Finally, she reminds the Court that the Defendant bears the
burden of proof on summary judgment and notes that Defendant
"has failed to produce any evidence that Cea did
not provide facts to the EEOC related to disability
discrimination." Id. In fact, Cea suggests that
since this other evidence may exist, the Court should not be
in a hurry to decide the statute of limitations issue just
yet, but should instead give Cea the benefit of the doubt
that "'supporting documentation' beyond the
'four corners' of the Charge, including the Intake
Questionnaire and attached statement" exist and
could establish that the EEOC did, in fact, consider
her disability claim when investigating her other complaints.
Id. at 5 (citation omitted).
Of
course, the content of the documents supporting the EEOC
charge-including the Intake Questionnaire-should have been
known to Cea at the time she filed this case, so the Court
was initially confused as to why she did not simply attach
these documents instead of resorting to innuendo.
Fortunately, Defendant filed Cea's EEOC Intake
Questionnaire on the docket (Doc. 48).
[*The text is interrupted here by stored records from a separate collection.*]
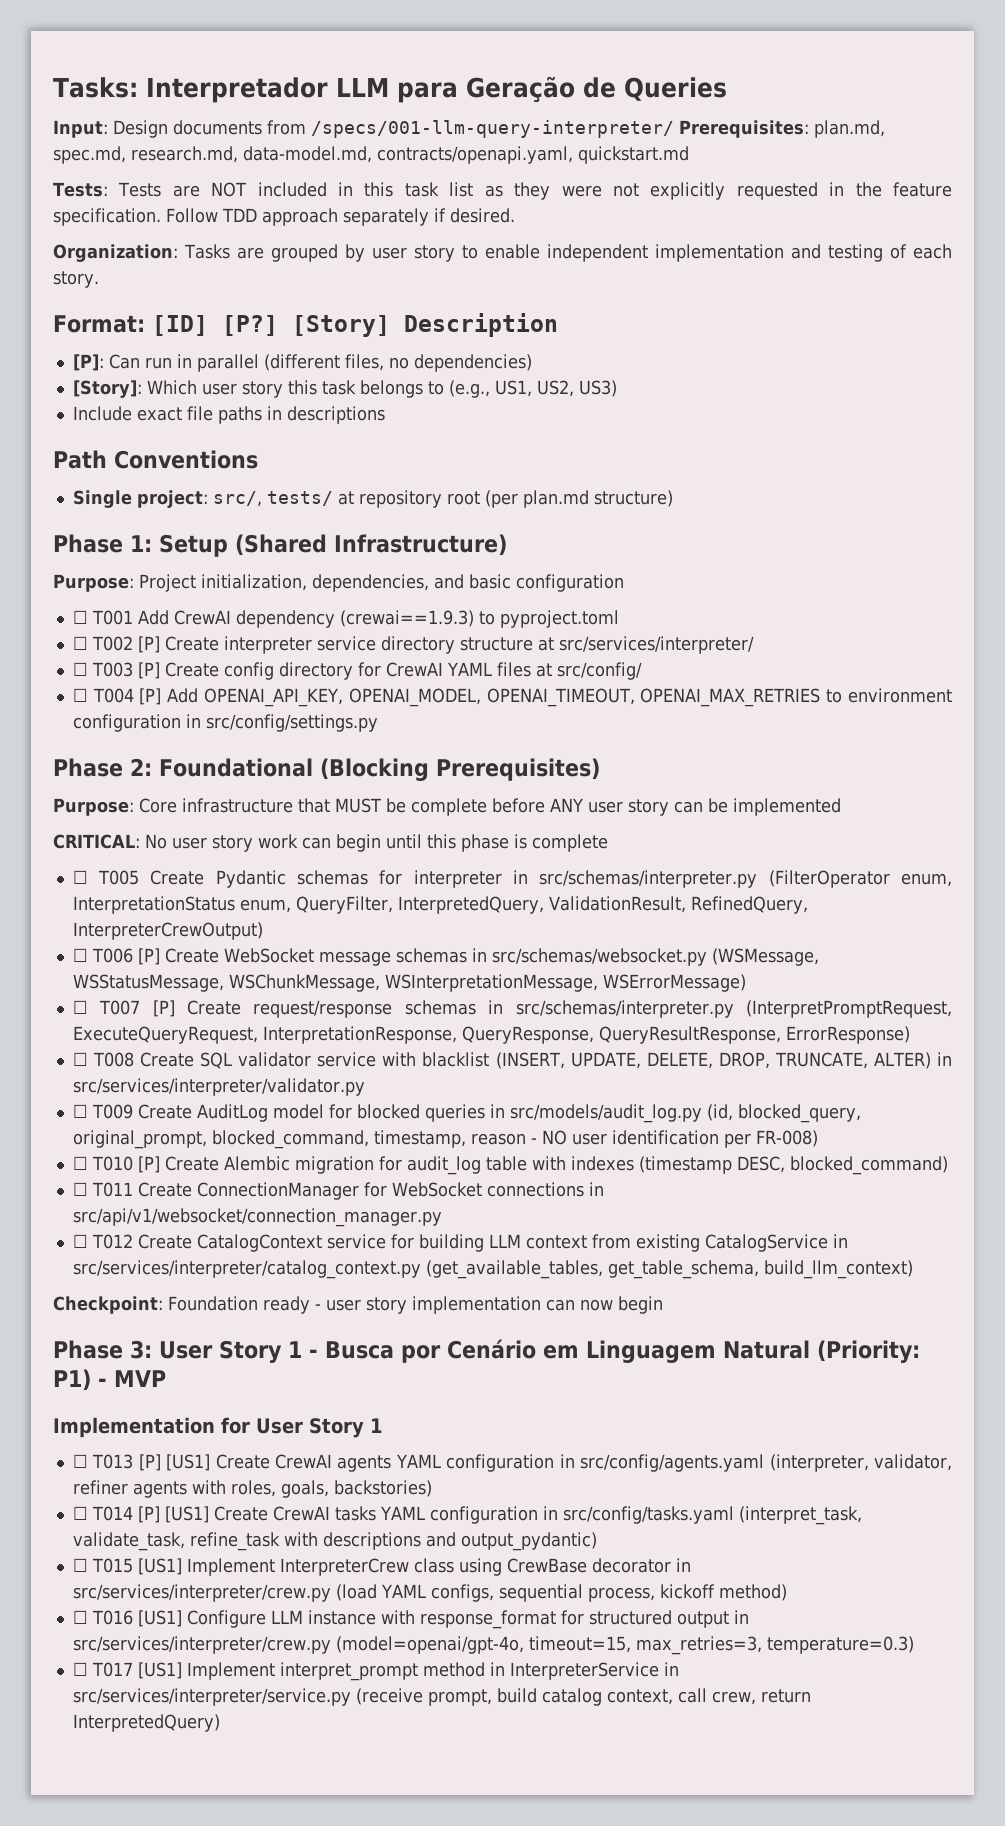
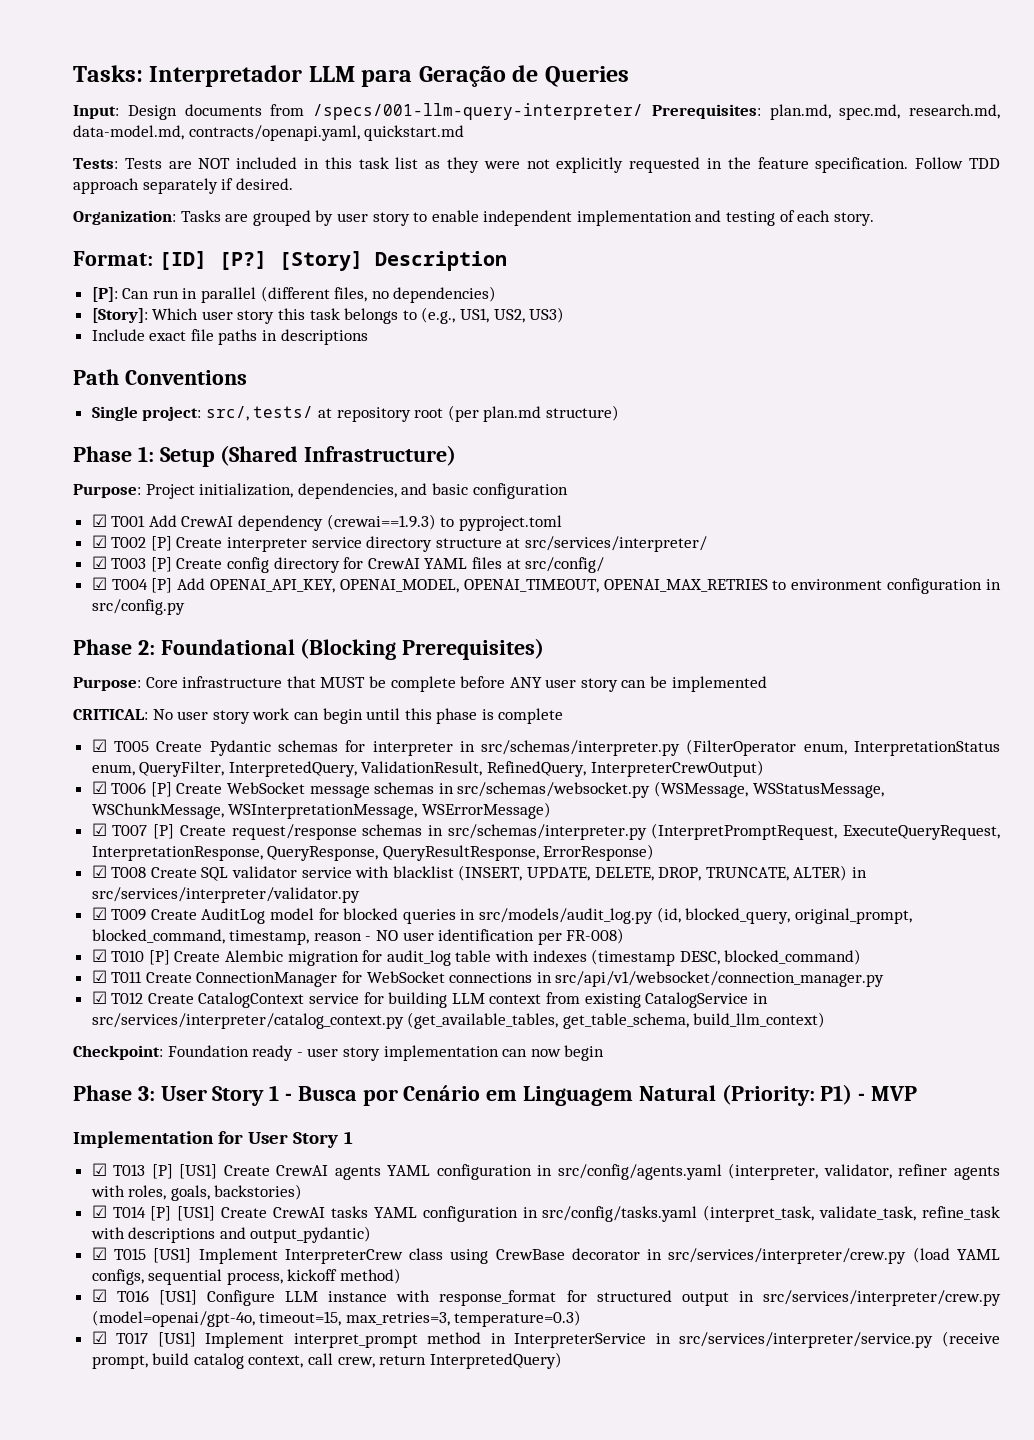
- ☐ T001 Add CrewAI dependency (crewai==1.9.3) to pyproject.toml
+ ☑ T001 Add CrewAI dependency (crewai==1.9.3) to pyproject.toml
- ☐ T002 [P] Create interpreter service directory structure at src/services/interpreter/
+ ☑ T002 [P] Create interpreter service directory structure at src/services/interpreter/
- ☐ T003 [P] Create config directory for CrewAI YAML files at src/config/
+ ☑ T003 [P] Create config directory for CrewAI YAML files at src/config/
- ☐ T004 [P] Add OPENAI_API_KEY, OPENAI_MODEL, OPENAI_TIMEOUT, OPENAI_MAX_RETRIES to environment configuration in src/config/settings.py
+ ☑ T004 [P] Add OPENAI_API_KEY, OPENAI_MODEL, OPENAI_TIMEOUT, OPENAI_MAX_RETRIES to environment configuration in src/config.py
- ☐ T005 Create Pydantic schemas for interpreter in src/schemas/interpreter.py (FilterOperator enum, InterpretationStatus enum, QueryFilter, InterpretedQuery, ValidationResult, RefinedQuery, InterpreterCrewOutput)
+ ☑ T005 Create Pydantic schemas for interpreter in src/schemas/interpreter.py (FilterOperator enum, InterpretationStatus enum, QueryFilter, InterpretedQuery, ValidationResult, RefinedQuery, InterpreterCrewOutput)
- ☐ T006 [P] Create WebSocket message schemas in src/schemas/websocket.py (WSMessage, WSStatusMessage, WSChunkMessage, WSInterpretationMessage, WSErrorMessage)
+ ☑ T006 [P] Create WebSocket message schemas in src/schemas/websocket.py (WSMessage, WSStatusMessage, WSChunkMessage, WSInterpretationMessage, WSErrorMessage)
- ☐ T007 [P] Create request/response schemas in src/schemas/interpreter.py (InterpretPromptRequest, ExecuteQueryRequest, InterpretationResponse, QueryResponse, QueryResultResponse, ErrorResponse)
+ ☑ T007 [P] Create request/response schemas in src/schemas/interpreter.py (InterpretPromptRequest, ExecuteQueryRequest, InterpretationResponse, QueryResponse, QueryResultResponse, ErrorResponse)
- ☐ T008 Create SQL validator service with blacklist (INSERT, UPDATE, DELETE, DROP, TRUNCATE, ALTER) in src/services/interpreter/validator.py
+ ☑ T008 Create SQL validator service with blacklist (INSERT, UPDATE, DELETE, DROP, TRUNCATE, ALTER) in src/services/interpreter/validator.py
- ☐ T009 Create AuditLog model for blocked queries in src/models/audit_log.py (id, blocked_query, original_prompt, blocked_command, timestamp, reason - NO user identification per FR-008)
+ ☑ T009 Create AuditLog model for blocked queries in src/models/audit_log.py (id, blocked_query, original_prompt, blocked_command, timestamp, reason - NO user identification per FR-008)
- ☐ T010 [P] Create Alembic migration for audit_log table with indexes (timestamp DESC, blocked_command)
+ ☑ T010 [P] Create Alembic migration for audit_log table with indexes (timestamp DESC, blocked_command)
- ☐ T011 Create ConnectionManager for WebSocket connections in src/api/v1/websocket/connection_manager.py
+ ☑ T011 Create ConnectionManager for WebSocket connections in src/api/v1/websocket/connection_manager.py
- ☐ T012 Create CatalogContext service for building LLM context from existing CatalogService in src/services/interpreter/catalog_context.py (get_available_tables, get_table_schema, build_llm_context)
+ ☑ T012 Create CatalogContext service for building LLM context from existing CatalogService in src/services/interpreter/catalog_context.py (get_available_tables, get_table_schema, build_llm_context)
- ☐ T013 [P] [US1] Create CrewAI agents YAML configuration in src/config/agents.yaml (interpreter, validator, refiner agents with roles, goals, backstories)
+ ☑ T013 [P] [US1] Create CrewAI agents YAML configuration in src/config/agents.yaml (interpreter, validator, refiner agents with roles, goals, backstories)
- ☐ T014 [P] [US1] Create CrewAI tasks YAML configuration in src/config/tasks.yaml (interpret_task, validate_task, refine_task with descriptions and output_pydantic)
+ ☑ T014 [P] [US1] Create CrewAI tasks YAML configuration in src/config/tasks.yaml (interpret_task, validate_task, refine_task with descriptions and output_pydantic)
- ☐ T015 [US1] Implement InterpreterCrew class using CrewBase decorator in src/services/interpreter/crew.py (load YAML configs, sequential process, kickoff method)
+ ☑ T015 [US1] Implement InterpreterCrew class using CrewBase decorator in src/services/interpreter/crew.py (load YAML configs, sequential process, kickoff method)
- ☐ T016 [US1] Configure LLM instance with response_format for structured output in src/services/interpreter/crew.py (model=openai/gpt-4o, timeout=15, max_retries=3, temperature=0.3)
+ ☑ T016 [US1] Configure LLM instance with response_format for structured output in src/services/interpreter/crew.py (model=openai/gpt-4o, timeout=15, max_retries=3, temperature=0.3)
- ☐ T017 [US1] Implement interpret_prompt method in InterpreterService in src/services/interpreter/service.py (receive prompt, build catalog context, call crew, return InterpretedQuery)
+ ☑ T017 [US1] Implement interpret_prompt method in InterpreterService in src/services/interpreter/service.py (receive prompt, build catalog context, call crew, return InterpretedQuery)

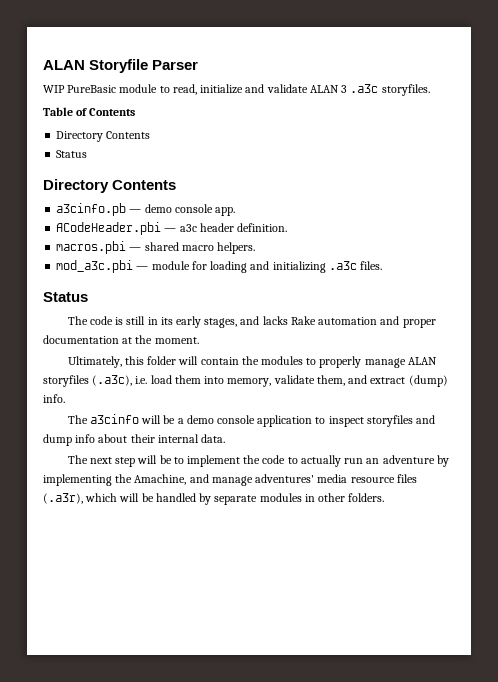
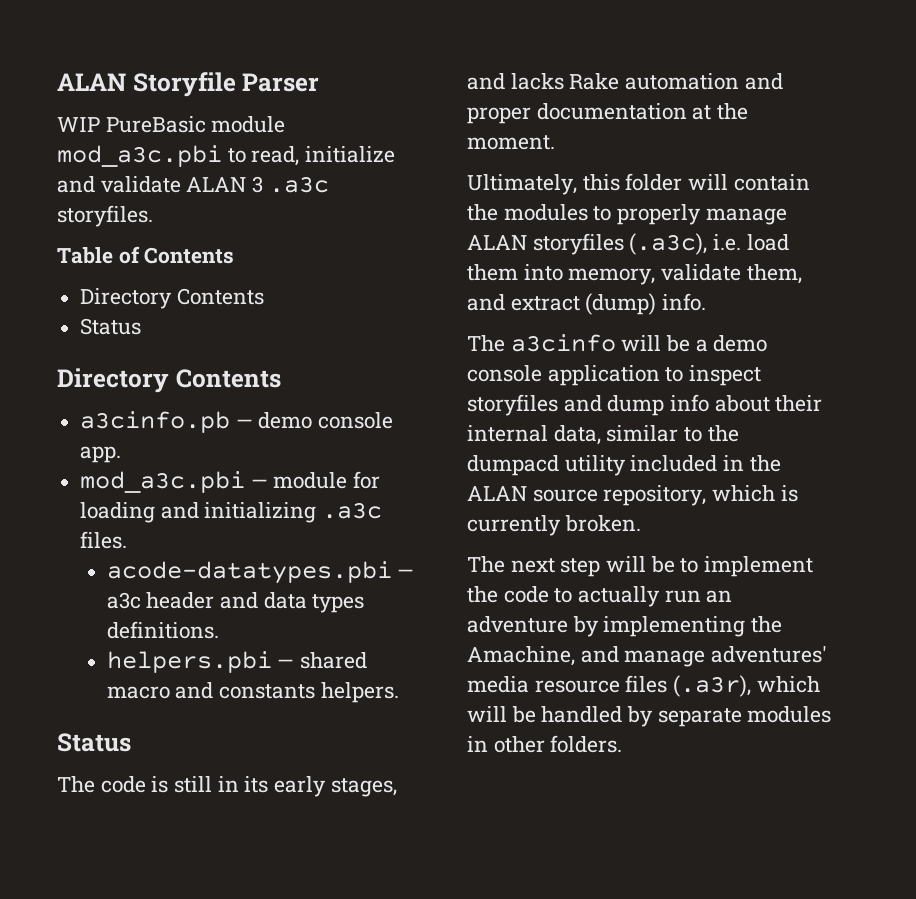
- WIP PureBasic module to read, initialize and validate ALAN 3 .a3c storyfiles.
+ WIP PureBasic module mod_a3c.pbi to read, initialize and validate ALAN 3 .a3c storyfiles.
- ACodeHeader.pbi — a3c header definition.
- macros.pbi — shared macro helpers.
+ acode-datatypes.pbi — a3c header and data types definitions.
+ helpers.pbi — shared macro and constants helpers.
- The a3cinfo will be a demo console application to inspect storyfiles and dump info about their internal data.
+ The a3cinfo will be a demo console application to inspect storyfiles and dump info about their internal data, similar to the dumpacd utility included in the ALAN source repository, which is currently broken.

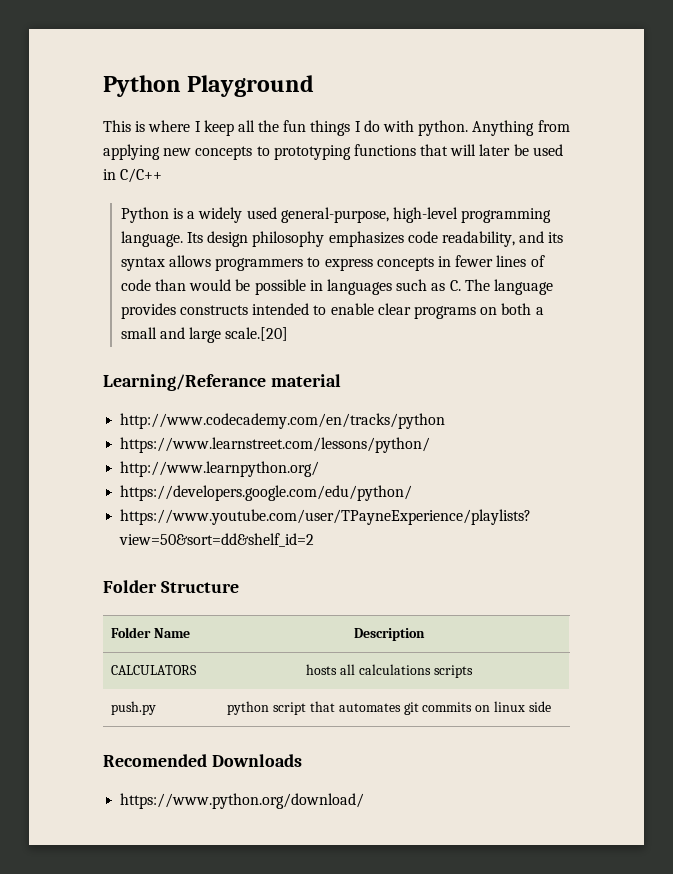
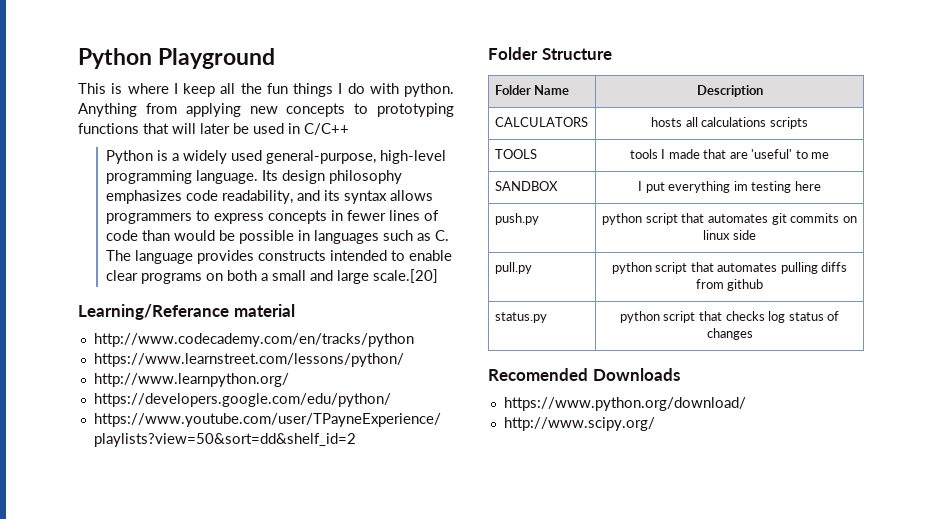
+ TOOLS | tools I made that are 'useful' to me
+ SANDBOX | I put everything im testing here
+ pull.py | python script that automates pulling diffs from github
+ status.py | python script that checks log status of changes
+ http://www.scipy.org/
The Questionnaire
explicitly lists only claims for race and national origin
discrimination, and not disability discrimination. (Doc. 48
at 2). One question in particular on the Questionnaire is:
"Do you have a Disabilty?" And Cea responded by
checking "No." Id. Finally, Cea's
narrative description on the Questionnaire never mentions any
facts concerning her alleged disability that now appear in
Count V of the Second Amended Complaint. The Questionnaire
never mentions Cea's surgery, sick leave, doctor's
note, or doctor-imposed lifting and bending restrictions.
Id. at 6. Although the Questionnaire does state that
on June 21, 2017, Cea's supervisor ordered her to do the
"impossible task" of ...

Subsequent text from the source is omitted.